- What this task involves: From the first line of the data through the line containing "PreHalt34 BURST OF FLAME: 1 for 95.00 -> none", return each line exactly.

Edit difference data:
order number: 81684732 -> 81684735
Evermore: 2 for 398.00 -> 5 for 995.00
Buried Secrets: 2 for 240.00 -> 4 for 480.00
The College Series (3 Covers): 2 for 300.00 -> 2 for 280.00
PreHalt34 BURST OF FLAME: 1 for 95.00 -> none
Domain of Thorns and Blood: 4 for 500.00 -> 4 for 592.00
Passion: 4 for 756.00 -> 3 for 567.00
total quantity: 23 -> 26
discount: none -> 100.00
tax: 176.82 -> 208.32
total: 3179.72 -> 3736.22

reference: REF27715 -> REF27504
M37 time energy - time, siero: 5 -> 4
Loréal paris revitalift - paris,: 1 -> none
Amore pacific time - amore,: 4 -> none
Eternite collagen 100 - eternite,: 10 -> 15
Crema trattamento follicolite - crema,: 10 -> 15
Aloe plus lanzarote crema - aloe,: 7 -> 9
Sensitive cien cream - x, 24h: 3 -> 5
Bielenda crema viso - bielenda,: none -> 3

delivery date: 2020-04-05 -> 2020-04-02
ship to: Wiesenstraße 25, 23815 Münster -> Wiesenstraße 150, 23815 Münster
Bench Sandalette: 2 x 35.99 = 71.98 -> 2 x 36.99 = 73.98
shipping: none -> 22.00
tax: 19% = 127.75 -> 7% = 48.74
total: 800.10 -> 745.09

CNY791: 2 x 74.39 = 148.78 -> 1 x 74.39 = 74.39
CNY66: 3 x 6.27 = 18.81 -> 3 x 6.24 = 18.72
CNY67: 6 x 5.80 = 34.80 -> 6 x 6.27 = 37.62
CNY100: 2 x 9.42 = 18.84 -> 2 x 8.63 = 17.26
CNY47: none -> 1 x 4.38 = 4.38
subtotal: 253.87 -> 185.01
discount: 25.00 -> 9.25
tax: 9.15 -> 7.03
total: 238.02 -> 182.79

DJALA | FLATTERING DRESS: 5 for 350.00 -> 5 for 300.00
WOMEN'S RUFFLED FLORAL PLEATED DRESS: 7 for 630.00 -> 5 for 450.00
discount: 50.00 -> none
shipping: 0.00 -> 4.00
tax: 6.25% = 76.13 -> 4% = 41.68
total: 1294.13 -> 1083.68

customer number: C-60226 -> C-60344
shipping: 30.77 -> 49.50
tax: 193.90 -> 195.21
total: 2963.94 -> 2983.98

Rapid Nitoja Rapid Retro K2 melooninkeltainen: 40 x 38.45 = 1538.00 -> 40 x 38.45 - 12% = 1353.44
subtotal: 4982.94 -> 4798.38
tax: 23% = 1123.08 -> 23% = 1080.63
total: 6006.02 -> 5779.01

- Task solution:
order number: 81684732 -> 81684735
Evermore: 2 for 398.00 -> 5 for 995.00
Buried Secrets: 2 for 240.00 -> 4 for 480.00
The College Series (3 Covers): 2 for 300.00 -> 2 for 280.00
PreHalt34 BURST OF FLAME: 1 for 95.00 -> none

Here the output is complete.